**Work request:** Transcribe all the entries word for word, skipping the pictures.

== Segment start ==

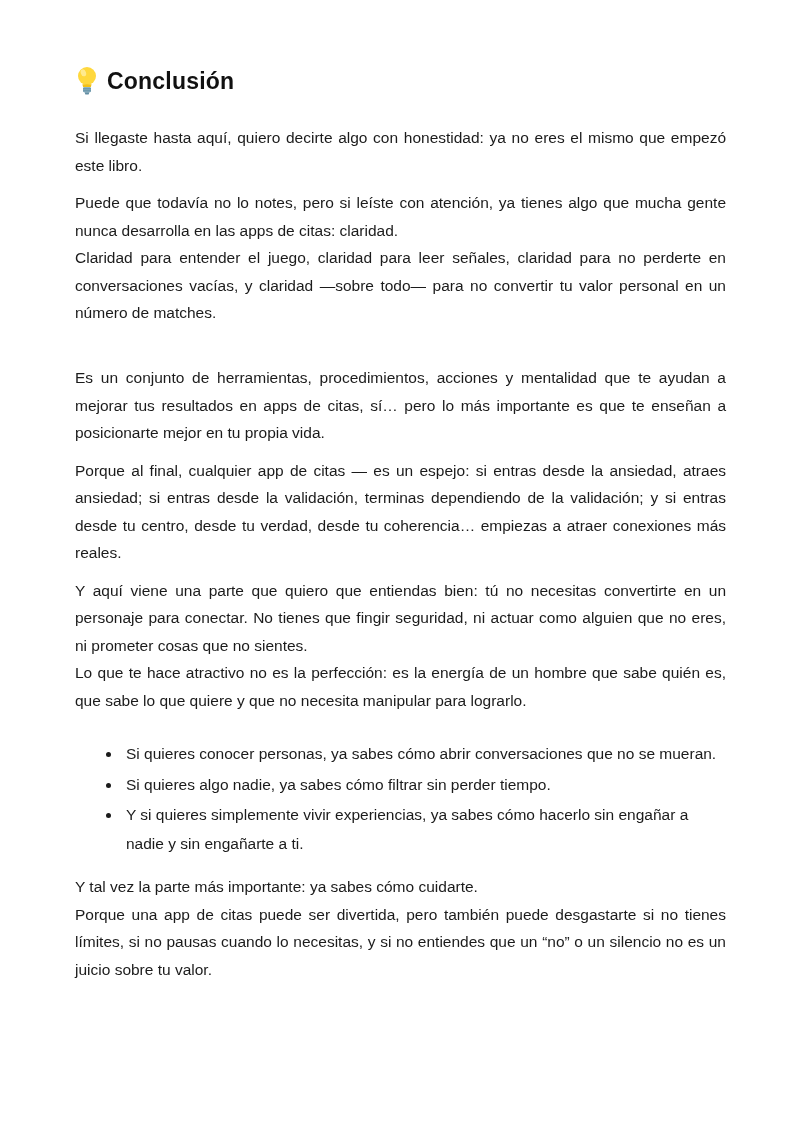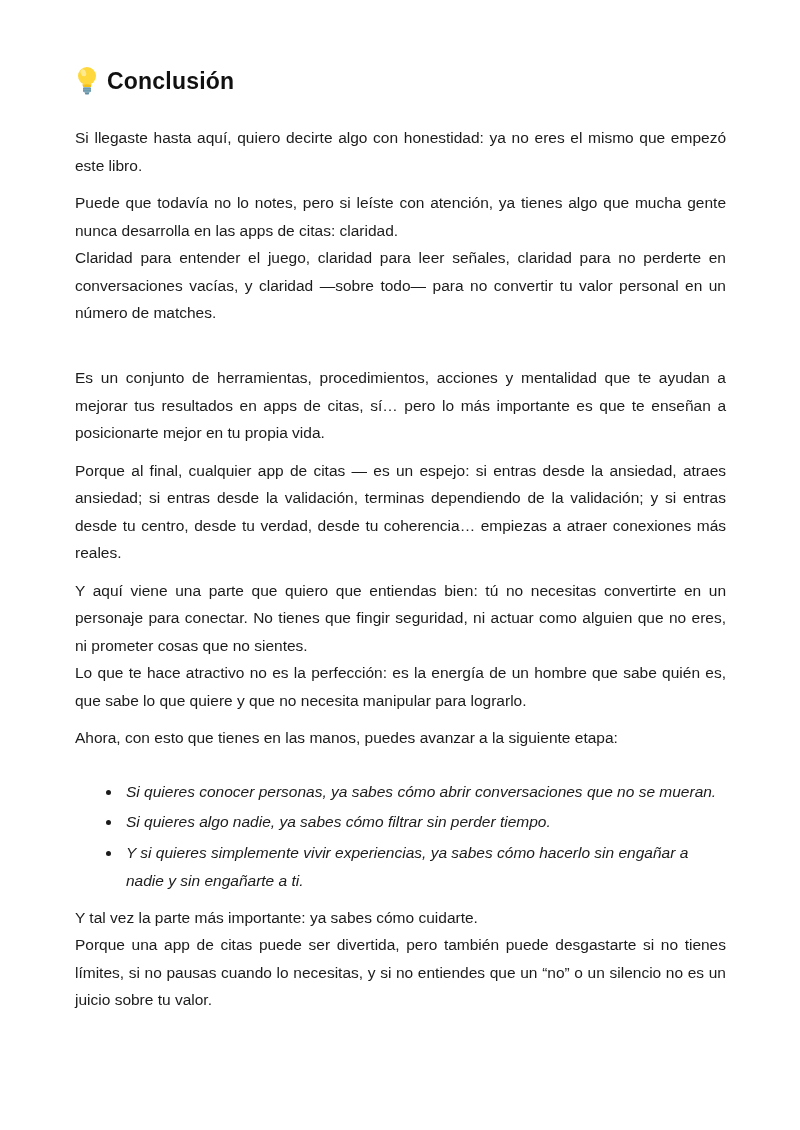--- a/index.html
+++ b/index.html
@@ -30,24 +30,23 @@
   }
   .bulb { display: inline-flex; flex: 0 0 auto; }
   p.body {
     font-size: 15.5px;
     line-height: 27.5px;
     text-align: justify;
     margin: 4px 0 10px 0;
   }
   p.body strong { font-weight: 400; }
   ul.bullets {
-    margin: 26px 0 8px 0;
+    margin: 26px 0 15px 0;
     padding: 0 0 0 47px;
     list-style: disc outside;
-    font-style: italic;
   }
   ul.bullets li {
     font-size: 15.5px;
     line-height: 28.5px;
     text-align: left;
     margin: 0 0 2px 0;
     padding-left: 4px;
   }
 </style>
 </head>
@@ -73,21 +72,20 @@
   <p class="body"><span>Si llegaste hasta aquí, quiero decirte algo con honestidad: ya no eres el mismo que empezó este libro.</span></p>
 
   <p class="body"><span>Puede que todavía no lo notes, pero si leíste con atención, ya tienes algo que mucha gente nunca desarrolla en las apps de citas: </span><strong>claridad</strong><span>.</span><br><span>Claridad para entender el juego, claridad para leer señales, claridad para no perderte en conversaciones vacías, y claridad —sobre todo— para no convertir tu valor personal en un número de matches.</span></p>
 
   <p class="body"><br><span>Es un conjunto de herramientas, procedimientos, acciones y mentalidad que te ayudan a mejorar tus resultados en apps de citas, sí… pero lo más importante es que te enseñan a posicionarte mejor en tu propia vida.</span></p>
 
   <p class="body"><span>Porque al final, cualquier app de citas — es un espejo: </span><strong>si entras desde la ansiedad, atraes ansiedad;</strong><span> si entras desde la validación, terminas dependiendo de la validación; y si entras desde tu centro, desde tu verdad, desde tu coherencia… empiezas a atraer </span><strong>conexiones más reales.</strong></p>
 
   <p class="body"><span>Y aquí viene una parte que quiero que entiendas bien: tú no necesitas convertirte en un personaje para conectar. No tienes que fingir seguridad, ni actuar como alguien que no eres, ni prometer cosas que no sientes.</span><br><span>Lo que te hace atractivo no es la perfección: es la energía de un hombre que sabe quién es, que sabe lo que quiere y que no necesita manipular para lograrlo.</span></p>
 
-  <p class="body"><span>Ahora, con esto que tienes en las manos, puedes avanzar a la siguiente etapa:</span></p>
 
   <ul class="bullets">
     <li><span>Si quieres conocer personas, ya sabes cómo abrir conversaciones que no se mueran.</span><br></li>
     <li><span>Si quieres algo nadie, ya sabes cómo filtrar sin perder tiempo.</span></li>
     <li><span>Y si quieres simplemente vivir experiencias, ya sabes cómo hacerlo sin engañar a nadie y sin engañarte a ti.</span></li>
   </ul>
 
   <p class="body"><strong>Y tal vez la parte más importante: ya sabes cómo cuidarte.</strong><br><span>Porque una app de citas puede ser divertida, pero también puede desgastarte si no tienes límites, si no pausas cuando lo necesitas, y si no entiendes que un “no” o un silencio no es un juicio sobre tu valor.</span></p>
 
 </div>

== Segment end ==

**Answer to this problem:**
--- a/index.html
+++ b/index.html
@@ -30,24 +30,23 @@
   }
   .bulb { display: inline-flex; flex: 0 0 auto; }
   p.body {
     font-size: 15.5px;
     line-height: 27.5px;
     text-align: justify;
     margin: 4px 0 10px 0;
   }
   p.body strong { font-weight: 400; }
   ul.bullets {
-    margin: 26px 0 8px 0;
+    margin: 26px 0 15px 0;
     padding: 0 0 0 47px;
     list-style: disc outside;
-    font-style: italic;
   }
   ul.bullets li {
     font-size: 15.5px;
     line-height: 28.5px;
     text-align: left;
     margin: 0 0 2px 0;
     padding-left: 4px;
   }
 </style>
 </head>
@@ -73,21 +72,20 @@
   <p class="body"><span>Si llegaste hasta aquí, quiero decirte algo con honestidad: ya no eres el mismo que empezó este libro.</span></p>
 
   <p class="body"><span>Puede que todavía no lo notes, pero si leíste con atención, ya tienes algo que mucha gente nunca desarrolla en las apps de citas: </span><strong>claridad</strong><span>.</span><br><span>Claridad para entender el juego, claridad para leer señales, claridad para no perderte en conversaciones vacías, y claridad —sobre todo— para no convertir tu valor personal en un número de matches.</span></p>
 
   <p class="body"><br><span>Es un conjunto de herramientas, procedimientos, acciones y mentalidad que te ayudan a mejorar tus resultados en apps de citas, sí… pero lo más importante es que te enseñan a posicionarte mejor en tu propia vida.</span></p>
 
   <p class="body"><span>Porque al final, cualquier app de citas — es un espejo: </span><strong>si entras desde la ansiedad, atraes ansiedad;</strong><span> si entras desde la validación, terminas dependiendo de la validación; y si entras desde tu centro, desde tu verdad, desde tu coherencia… empiezas a atraer </span><strong>conexiones más reales.</strong></p>
 
   <p class="body"><span>Y aquí viene una parte que quiero que entiendas bien: tú no necesitas convertirte en un personaje para conectar. No tienes que fingir seguridad, ni actuar como alguien que no eres, ni prometer cosas que no sientes.</span><br><span>Lo que te hace atractivo no es la perfección: es la energía de un hombre que sabe quién es, que sabe lo que quiere y que no necesita manipular para lograrlo.</span></p>
 
-  <p class="body"><span>Ahora, con esto que tienes en las manos, puedes avanzar a la siguiente etapa:</span></p>
 
   <ul class="bullets">
     <li><span>Si quieres conocer personas, ya sabes cómo abrir conversaciones que no se mueran.</span><br></li>
     <li><span>Si quieres algo nadie, ya sabes cómo filtrar sin perder tiempo.</span></li>
     <li><span>Y si quieres simplemente vivir experiencias, ya sabes cómo hacerlo sin engañar a nadie y sin engañarte a ti.</span></li>
   </ul>
 
   <p class="body"><strong>Y tal vez la parte más importante: ya sabes cómo cuidarte.</strong><br><span>Porque una app de citas puede ser divertida, pero también puede desgastarte si no tienes límites, si no pausas cuando lo necesitas, y si no entiendes que un “no” o un silencio no es un juicio sobre tu valor.</span></p>
 
 </div>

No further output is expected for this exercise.